= What is being asked =
Set every entry down again exactly, excluding any pictures.

Extracted data entries

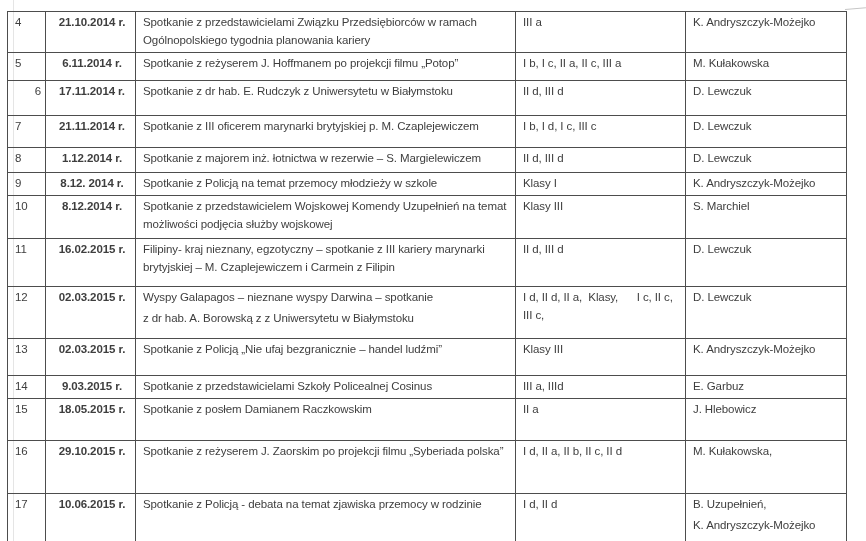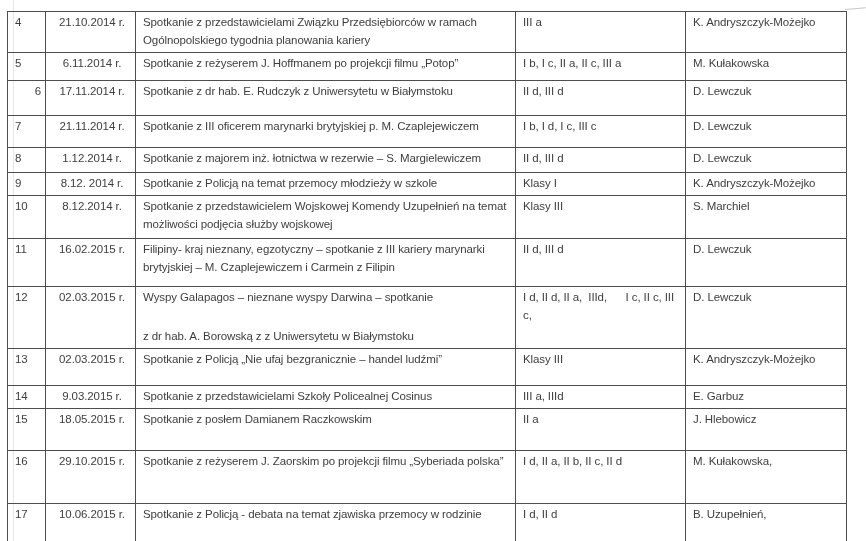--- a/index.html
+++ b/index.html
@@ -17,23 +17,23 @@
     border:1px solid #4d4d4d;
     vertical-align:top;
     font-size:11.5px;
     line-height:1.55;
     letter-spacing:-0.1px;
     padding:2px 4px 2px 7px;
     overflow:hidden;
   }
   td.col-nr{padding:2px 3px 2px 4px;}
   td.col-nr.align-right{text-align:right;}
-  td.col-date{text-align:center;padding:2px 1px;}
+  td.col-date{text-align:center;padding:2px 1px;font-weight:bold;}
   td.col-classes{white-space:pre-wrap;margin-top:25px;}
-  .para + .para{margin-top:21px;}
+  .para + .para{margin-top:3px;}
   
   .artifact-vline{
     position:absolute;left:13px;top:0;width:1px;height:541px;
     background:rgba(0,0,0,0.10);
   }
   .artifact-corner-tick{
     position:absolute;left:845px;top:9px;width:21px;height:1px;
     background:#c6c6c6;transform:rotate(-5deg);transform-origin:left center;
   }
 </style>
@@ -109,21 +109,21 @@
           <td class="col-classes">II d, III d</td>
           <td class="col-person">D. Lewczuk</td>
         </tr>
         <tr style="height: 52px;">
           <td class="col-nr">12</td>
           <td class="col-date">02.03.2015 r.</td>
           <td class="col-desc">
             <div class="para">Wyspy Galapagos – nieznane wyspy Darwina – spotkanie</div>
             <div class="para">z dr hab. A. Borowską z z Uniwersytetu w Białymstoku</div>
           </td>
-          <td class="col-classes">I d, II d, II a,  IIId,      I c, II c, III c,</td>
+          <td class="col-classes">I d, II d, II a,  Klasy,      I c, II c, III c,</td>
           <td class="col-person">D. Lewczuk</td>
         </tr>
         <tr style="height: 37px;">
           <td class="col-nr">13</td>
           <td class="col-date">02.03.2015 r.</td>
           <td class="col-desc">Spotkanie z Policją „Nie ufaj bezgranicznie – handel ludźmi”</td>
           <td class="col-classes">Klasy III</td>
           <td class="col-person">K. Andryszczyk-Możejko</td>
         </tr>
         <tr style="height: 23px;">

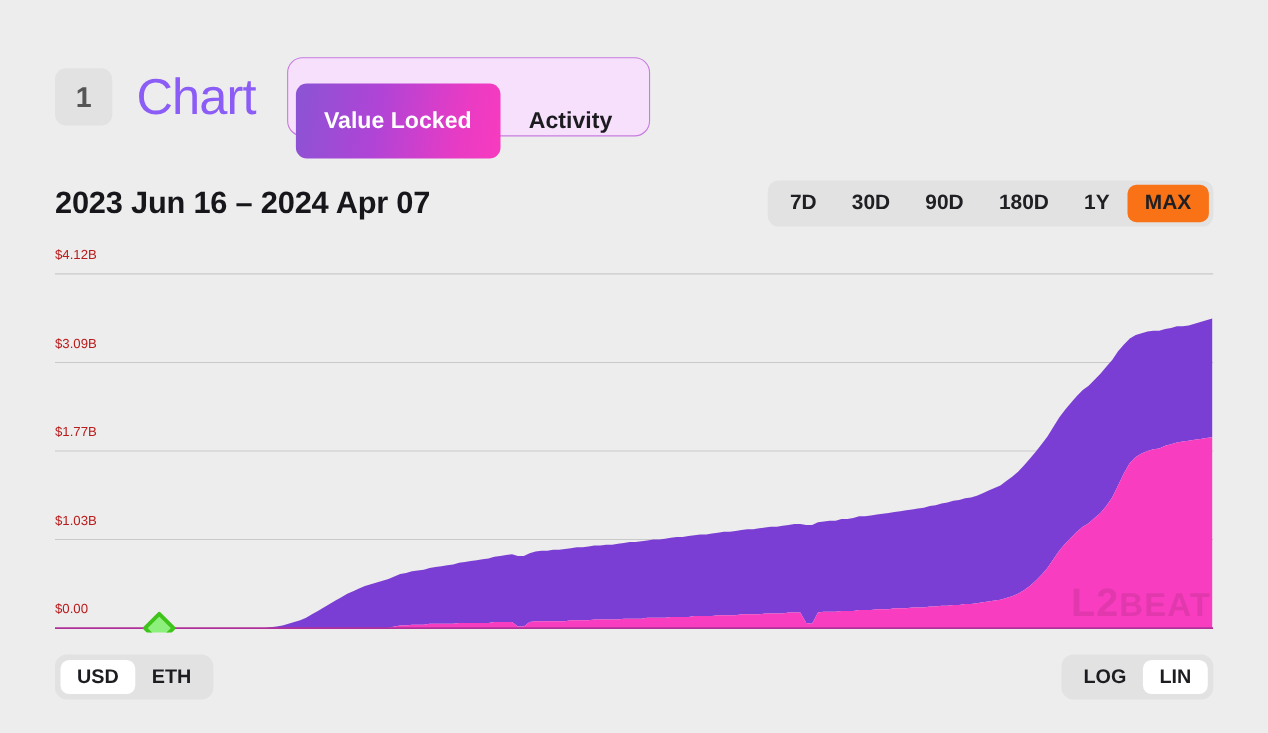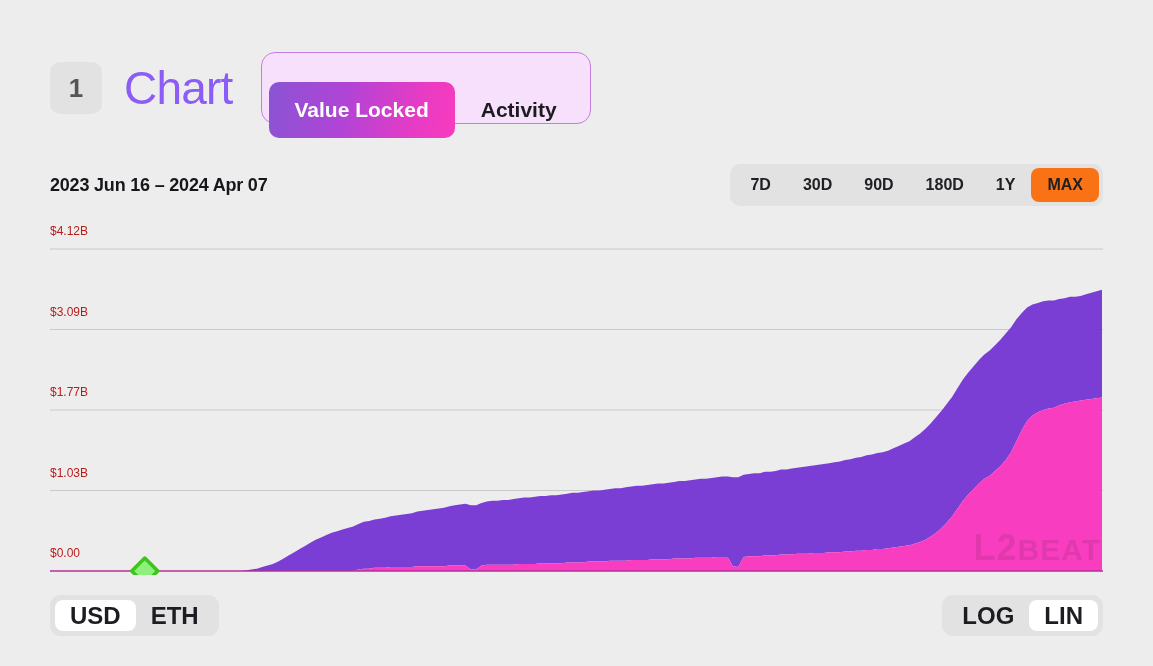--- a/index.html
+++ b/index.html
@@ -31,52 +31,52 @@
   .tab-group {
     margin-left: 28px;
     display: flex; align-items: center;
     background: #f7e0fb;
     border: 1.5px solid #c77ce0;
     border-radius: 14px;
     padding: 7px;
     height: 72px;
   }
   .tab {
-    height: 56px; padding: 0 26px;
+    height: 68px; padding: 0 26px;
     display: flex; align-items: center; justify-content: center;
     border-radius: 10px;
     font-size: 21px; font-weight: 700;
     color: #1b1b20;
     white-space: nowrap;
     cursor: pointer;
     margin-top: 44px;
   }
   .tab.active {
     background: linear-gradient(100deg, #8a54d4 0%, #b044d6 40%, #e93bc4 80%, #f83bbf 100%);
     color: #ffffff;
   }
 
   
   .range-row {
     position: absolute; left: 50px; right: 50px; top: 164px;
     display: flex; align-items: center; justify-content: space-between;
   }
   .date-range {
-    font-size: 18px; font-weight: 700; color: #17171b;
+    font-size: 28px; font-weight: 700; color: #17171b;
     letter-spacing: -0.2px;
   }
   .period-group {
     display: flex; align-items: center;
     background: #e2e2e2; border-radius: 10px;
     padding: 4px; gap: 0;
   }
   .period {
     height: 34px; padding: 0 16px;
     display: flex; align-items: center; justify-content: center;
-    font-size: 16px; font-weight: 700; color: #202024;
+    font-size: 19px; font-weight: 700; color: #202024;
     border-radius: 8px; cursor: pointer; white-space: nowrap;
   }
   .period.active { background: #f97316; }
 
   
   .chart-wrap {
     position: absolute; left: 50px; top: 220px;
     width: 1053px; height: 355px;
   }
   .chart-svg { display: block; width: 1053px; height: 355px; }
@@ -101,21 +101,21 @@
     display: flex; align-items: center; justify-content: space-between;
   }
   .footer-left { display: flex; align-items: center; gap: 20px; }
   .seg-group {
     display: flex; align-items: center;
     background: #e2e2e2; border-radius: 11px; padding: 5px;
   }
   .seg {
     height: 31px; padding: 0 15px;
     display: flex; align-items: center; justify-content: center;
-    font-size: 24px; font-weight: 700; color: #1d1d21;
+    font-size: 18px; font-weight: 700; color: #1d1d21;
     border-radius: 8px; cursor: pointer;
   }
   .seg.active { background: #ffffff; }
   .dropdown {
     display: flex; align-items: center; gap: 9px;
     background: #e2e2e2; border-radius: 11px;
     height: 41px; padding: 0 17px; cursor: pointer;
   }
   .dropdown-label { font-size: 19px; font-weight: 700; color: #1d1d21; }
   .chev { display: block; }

= Completed task =
--- a/index.html
+++ b/index.html
@@ -17,23 +17,23 @@
     border:1px solid #4d4d4d;
     vertical-align:top;
     font-size:11.5px;
     line-height:1.55;
     letter-spacing:-0.1px;
     padding:2px 4px 2px 7px;
     overflow:hidden;
   }
   td.col-nr{padding:2px 3px 2px 4px;}
   td.col-nr.align-right{text-align:right;}
-  td.col-date{text-align:center;padding:2px 1px;}
+  td.col-date{text-align:center;padding:2px 1px;font-weight:bold;}
   td.col-classes{white-space:pre-wrap;margin-top:25px;}
-  .para + .para{margin-top:21px;}
+  .para + .para{margin-top:3px;}
   
   .artifact-vline{
     position:absolute;left:13px;top:0;width:1px;height:541px;
     background:rgba(0,0,0,0.10);
   }
   .artifact-corner-tick{
     position:absolute;left:845px;top:9px;width:21px;height:1px;
     background:#c6c6c6;transform:rotate(-5deg);transform-origin:left center;
   }
 </style>
@@ -109,21 +109,21 @@
           <td class="col-classes">II d, III d</td>
           <td class="col-person">D. Lewczuk</td>
         </tr>
         <tr style="height: 52px;">
           <td class="col-nr">12</td>
           <td class="col-date">02.03.2015 r.</td>
           <td class="col-desc">
             <div class="para">Wyspy Galapagos – nieznane wyspy Darwina – spotkanie</div>
             <div class="para">z dr hab. A. Borowską z z Uniwersytetu w Białymstoku</div>
           </td>
-          <td class="col-classes">I d, II d, II a,  IIId,      I c, II c, III c,</td>
+          <td class="col-classes">I d, II d, II a,  Klasy,      I c, II c, III c,</td>
           <td class="col-person">D. Lewczuk</td>
         </tr>
         <tr style="height: 37px;">
           <td class="col-nr">13</td>
           <td class="col-date">02.03.2015 r.</td>
           <td class="col-desc">Spotkanie z Policją „Nie ufaj bezgranicznie – handel ludźmi”</td>
           <td class="col-classes">Klasy III</td>
           <td class="col-person">K. Andryszczyk-Możejko</td>
         </tr>
         <tr style="height: 23px;">

--- a/index.html
+++ b/index.html
@@ -31,52 +31,52 @@
   .tab-group {
     margin-left: 28px;
     display: flex; align-items: center;
     background: #f7e0fb;
     border: 1.5px solid #c77ce0;
     border-radius: 14px;
     padding: 7px;
     height: 72px;
   }
   .tab {
-    height: 56px; padding: 0 26px;
+    height: 68px; padding: 0 26px;
     display: flex; align-items: center; justify-content: center;
     border-radius: 10px;
     font-size: 21px; font-weight: 700;
     color: #1b1b20;
     white-space: nowrap;
     cursor: pointer;
     margin-top: 44px;
   }
   .tab.active {
     background: linear-gradient(100deg, #8a54d4 0%, #b044d6 40%, #e93bc4 80%, #f83bbf 100%);
     color: #ffffff;
   }
 
   
   .range-row {
     position: absolute; left: 50px; right: 50px; top: 164px;
     display: flex; align-items: center; justify-content: space-between;
   }
   .date-range {
-    font-size: 18px; font-weight: 700; color: #17171b;
+    font-size: 28px; font-weight: 700; color: #17171b;
     letter-spacing: -0.2px;
   }
   .period-group {
     display: flex; align-items: center;
     background: #e2e2e2; border-radius: 10px;
     padding: 4px; gap: 0;
   }
   .period {
     height: 34px; padding: 0 16px;
     display: flex; align-items: center; justify-content: center;
-    font-size: 16px; font-weight: 700; color: #202024;
+    font-size: 19px; font-weight: 700; color: #202024;
     border-radius: 8px; cursor: pointer; white-space: nowrap;
   }
   .period.active { background: #f97316; }
 
   
   .chart-wrap {
     position: absolute; left: 50px; top: 220px;
     width: 1053px; height: 355px;
   }
   .chart-svg { display: block; width: 1053px; height: 355px; }
@@ -101,21 +101,21 @@
     display: flex; align-items: center; justify-content: space-between;
   }
   .footer-left { display: flex; align-items: center; gap: 20px; }
   .seg-group {
     display: flex; align-items: center;
     background: #e2e2e2; border-radius: 11px; padding: 5px;
   }
   .seg {
     height: 31px; padding: 0 15px;
     display: flex; align-items: center; justify-content: center;
-    font-size: 24px; font-weight: 700; color: #1d1d21;
+    font-size: 18px; font-weight: 700; color: #1d1d21;
     border-radius: 8px; cursor: pointer;
   }
   .seg.active { background: #ffffff; }
   .dropdown {
     display: flex; align-items: center; gap: 9px;
     background: #e2e2e2; border-radius: 11px;
     height: 41px; padding: 0 17px; cursor: pointer;
   }
   .dropdown-label { font-size: 19px; font-weight: 700; color: #1d1d21; }
   .chev { display: block; }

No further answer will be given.